Les étapes de changement et l’industrie du tabac

« Arrêter de fumer est la chose la plus facile que j’aie jamais eu à faire, aurait dit le célèbre écrivain américain Mark Twain. Je sais bien de quoi je parle, puisque je l’ai fait des milliers de fois. »

La farce est déprimante, mais résume bien la perception que peuvent avoir bien des fumeurs découragés. Beaucoup ont l’impression d’être pris dans un cycle infernal, fait de tentatives d’arrêt, de rechutes, de périodes de découragement et de nouvelles tentatives.

Ce cycle apparemment sans fin ne se limite pas au tabac, ni même aux dépendances; on le retrouve également chez les habitués des cures d’amaigrissement de même que chez les gens sédentaires qui tentent, à une ou deux reprises par année, d’intégrer un peu d’activité physique à leur vie.

Pourtant, on sait que les changements de comportement sont possibles et que la multiplication des tentatives de changement accroît les chances d’y parvenir. Ce processus n’a rien d’aléatoire; la personne désirant transformer un comportement jugé indésirable doit franchir plusieurs étapes.

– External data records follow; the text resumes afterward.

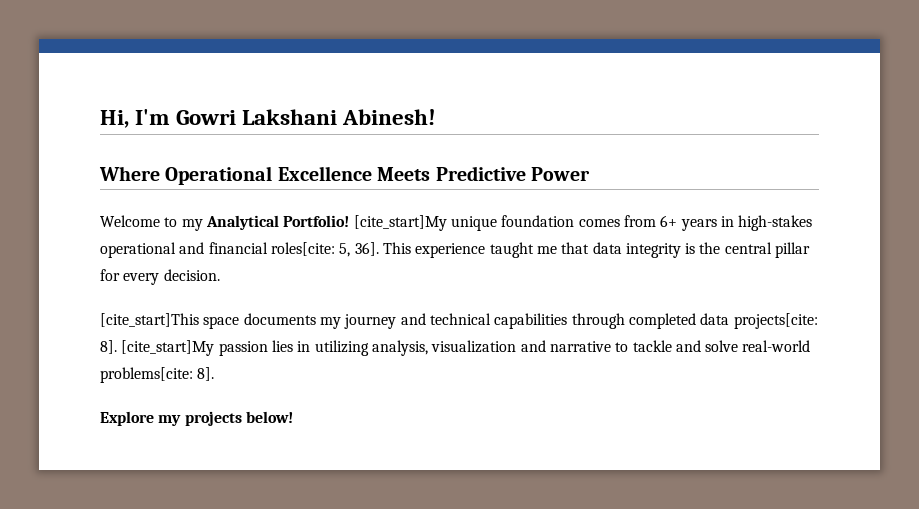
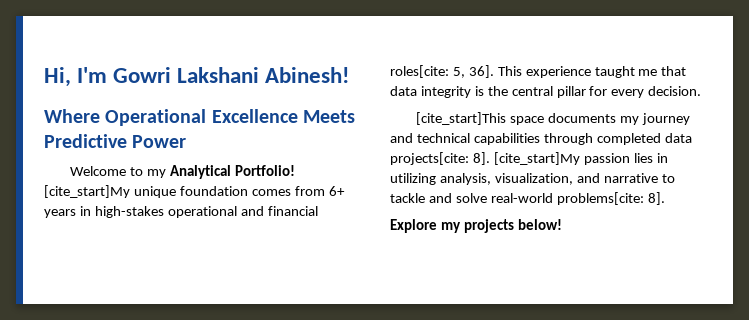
- [cite_start]My passion lies in utilizing analysis, visualization and narrative to tackle and solve real-world problems[cite: 8].
+ [cite_start]My passion lies in utilizing analysis, visualization, and narrative to tackle and solve real-world problems[cite: 8].

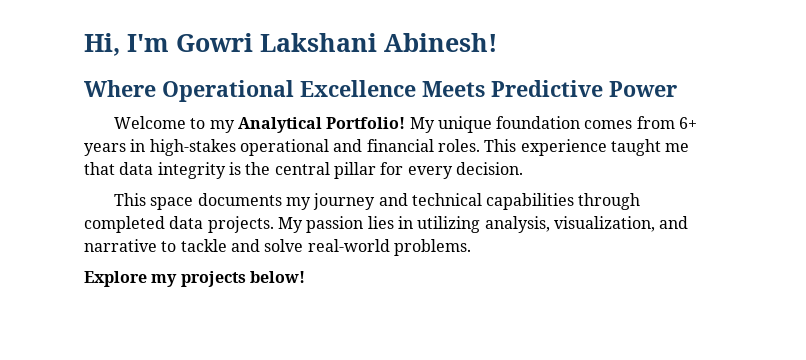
- [cite_start]My unique foundation comes from 6+ years in high-stakes operational and financial roles[cite: 5, 36].
+ My unique foundation comes from 6+ years in high-stakes operational and financial roles.
- [cite_start]This space documents my journey and technical capabilities through completed data projects[cite: 8]. [cite_start]My passion lies in utilizing analysis, visualization, and narrative to tackle and solve real-world problems[cite: 8].
+ This space documents my journey and technical capabilities through completed data projects. My passion lies in utilizing analysis, visualization, and narrative to tackle and solve real-world problems.

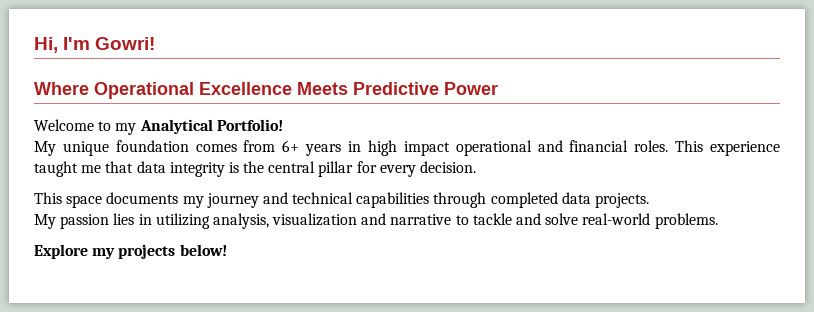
- Hi, I'm Gowri Lakshani Abinesh!
+ Hi, I'm Gowri!
- Welcome to my Analytical Portfolio! My unique foundation comes from 6+ years in high-stakes operational and financial roles.
+ Welcome to my Analytical Portfolio!
+ My unique foundation comes from 6+ years in high impact operational and financial roles.
- This space documents my journey and technical capabilities through completed data projects. My passion lies in utilizing analysis, visualization, and narrative to tackle and solve real-world problems.
+ This space documents my journey and technical capabilities through completed data projects.
+ My passion lies in utilizing analysis, visualization and narrative to tackle and solve real-world problems.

Depuis le début des années 1980, on utilise de plus en plus le modèle du psychologue James Prochaska (Université du Rhode-Island) pour analyser l’apprentissage menant à un arrêt définitif. Prochaska définit cinq étapes dans la cessation :

  • La pré-réflexion (le fumeur qui ne veut rien savoir);
  • La réflexion (le fumeur pense sérieusement à arrêter de fumer, mais sans forcément avoir fixé de date);
  • La préparation (le fumeur entend cesser de fumer au cours du prochain mois);
  • L’action (le fumeur jette effectivement ses cigarettes et affronte la période de sevrage physique et psychologique);
  • Le suivi/le maintien (l’ex-fumeur doit apprendre à éviter les rechutes, même lorsque la cigarette semble déjà bannie définitivement de sa vie).

Il ne faut bien sûr pas s’attendre à une progression linéaire : bien des fumeurs feront des rechutes, même lors d’une tentative soigneusement préparée, et d’autres resteront à l’étape de la réflexion pendant plusieurs années.

Cependant, le modèle permet de mieux cibler les interventions auprès des fumeurs; un dépliant expliquant en détail comment éviter les rechutes ne sert à rien quand on s’adresse aux fumeurs en pré-réflexion, qui bénéficieront probablement plus d’informations générales, par exemple par rapport aux méthodes utilisées par les cigarettiers pour accroître la dépendance.

D’ailleurs, l’industrie du tabac a bien assimilé l’importance de segmenter son marché en fonction du degré d’inquiétude et de dégoût de ses clients, comme en témoigne le rapport, daté de 1986, du célèbre Project Viking d’Imperial Tobacco. « L’essentiel ici est l’art de rassurer les fumeurs, de les garder sous notre emprise le plus longtemps possible », expliquent les rédacteurs du rapport, que le cigarettier a dû divulguer lors de sa contestation de l’ancienne Loi réglementant les produits du tabac.

Les experts en marketing ont divisé les fumeurs en cinq catégories, qui ne sont pas sans rappeler les étapes de changement décrites par Prochaska :

  • Les « Laissez-moi tranquille »;
  • Les « fumeurs préoccupés par la maladie »;
  • Les fumeurs qui « voudraient vraiment arrêter de fumer »;
  • Les fumeurs qui « n’ont plus de plaisir à fumer ou qui fument moins qu’auparavant »;
  • Les « acculés au pied du mur », définis comme « des gens inquiets alors qu’ils sont sur le point d’arrêter de fumer ».

À propos des « acculés », le rapport les qualifie du groupe « le plus important à examiner… La mesure dans laquelle on peut les rassurer et les satisfaire joue un rôle majeur dans la prolongation d’une industrie du tabac viable ». (Traduction tirée de La Guerre du tabac, de Rob Cunningham.)

L’existence d’une industrie bien structurée, qui ne lésine pas sur les moyens publicitaires pour ralentir les changements de comportement, distingue le tabagisme de la plupart des autres dépendances : les narco-cartels de Colombie ont beau être riches, ils ne commanditent pas encore d’équipe de course automobile!